Awesome for sure. Now how bout some insight on those  recipes!!!!


----------



## squirrel (Aug 9, 2010)

Yay! My first throwdown! I'll be posting my stuff later today, but I'm heading to the dentist. OMG!

Congrats to Meateater also!!


----------



## beer-b-q (Aug 9, 2010)

Great entries both of you...*CONGRATULATIONS!*


----------



## miamirick (Aug 9, 2010)

how about posting all entries and who did them along with the judges scores so we get some more insight?

Thanks in advance


----------



## sumosmoke (Aug 9, 2010)

miamirick said:


> how about posting all entries and who did them along with the judges scores so we get some more insight?
> 
> Thanks in advance


Rick ... always making sure I'm on the right track ... 
	

	
	
		
		



		
		
	


	





I have these ready to post, just didn't have time before I left for work this morning.


----------



## miamirick (Aug 9, 2010)

u know i love you

wanna see where chef rob landed this time


----------



## sumosmoke (Aug 9, 2010)

Listed are the participants in the July 2010 TD, along with the # of points received in the Judges' Vote (listed in ( ) ), and the name of their entry. They represent the order in which they appeared in the poll.

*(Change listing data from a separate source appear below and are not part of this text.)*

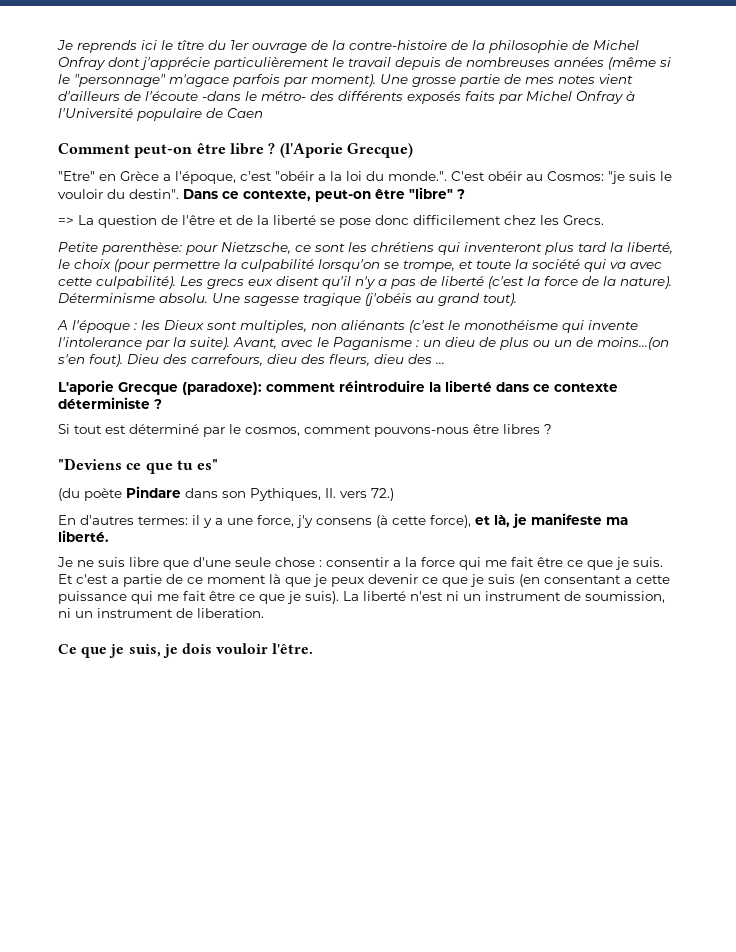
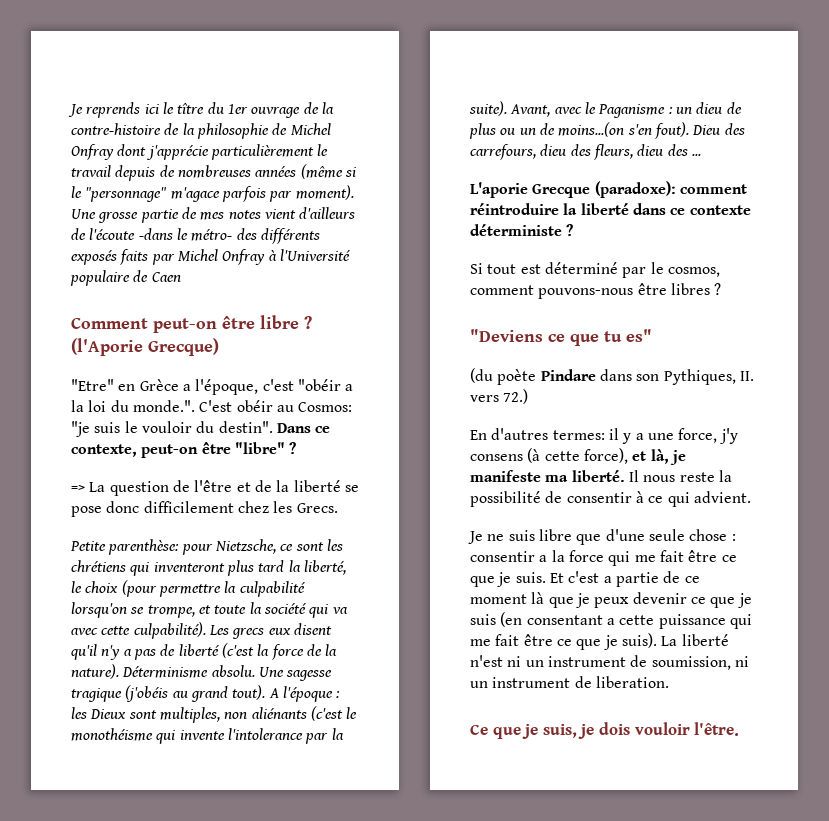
(517, 299) // -> (266, 692) none
(109, 536) none -> [628,470,732,482] [470,491,751,507] Il nous reste la possibilité de consentir à ce qui advient.

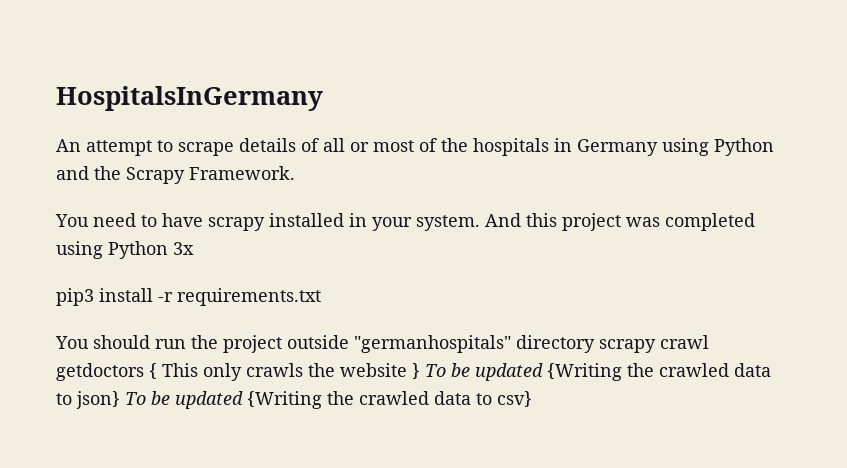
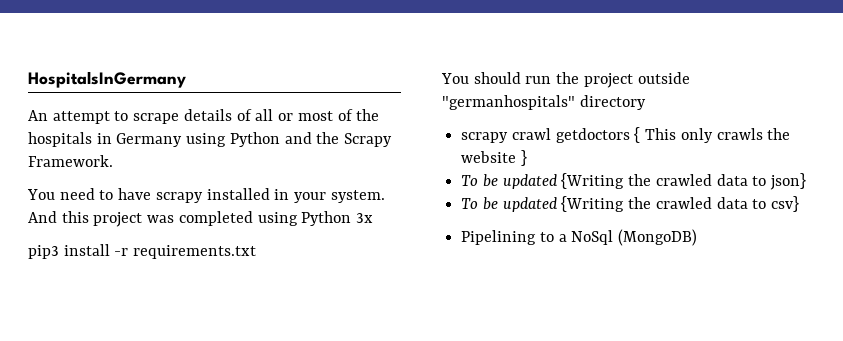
(595, 344) none -> (646, 102) //
(420, 371) none -> (527, 158) //
(120, 400) none -> (807, 181) //
(532, 399) none -> [461,229,698,246] // Pipelining to a NoSql (MongoDB)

1. *Miamirick* (50) countrystyle smoked ribs stuffed with blue crab wrapped with bacon and a few apricot glazed friends

2. *Tukson* (59) Hubbard squash stuffed with sausage dressing and pork spare ribs along with beef ribs and orange tree leaves for the Armadillo's ears and tail

3. *Squirrel* (68) Hickory smoked spare ribs with a chipotle/peach/bourban glaze

4. *Bbally* (59) Colorado Crown of Spares, with Southwest Cornbread Center

5. *Lugnutz* (60) Sweet & Sassy Glazed Ribs. Rubbed with cumin, garlic and onion powder, black pepper, salt and cayenne, glazed with a cayenne, brown sugar, butter and lime juice concoction

6. *Meateater* (74) Raspberry Pomegranite Spares, Sparemeat Satay, Sparemeat Empanadas, Pork Spare Riblets

7. *RdKnB* (46) The Smoked All American, pork ribs smoked with apple chips, with smoked homemade apple sauce, smoked homemade mac and cheese and smoked corn on the cob

8. *Richoso* (68) Aloha Spares with my Hawaiian Mustard BBQ Sauce


----------



## meateater (Aug 9, 2010)

Wow, just got home and what a nice surprise. Congrats Squirrel on the members award, what a great entry. Everyone that entered deserves a pat on the back.  Let's get a bunch of entry's for the brisket T-Down folks.


----------



## chefrob (Aug 9, 2010)

miamirick said:


> u know i love you
> 
> wanna see where chef rob landed this time


LMAO!!!!!!!!

been real busy so i sat this one out.............

congrats to the winners on some fantastic plates!


----------



## mballi3011 (Aug 9, 2010)

Congrats goes out to Meateater and Squirrel ans to all the folks that entried too.


----------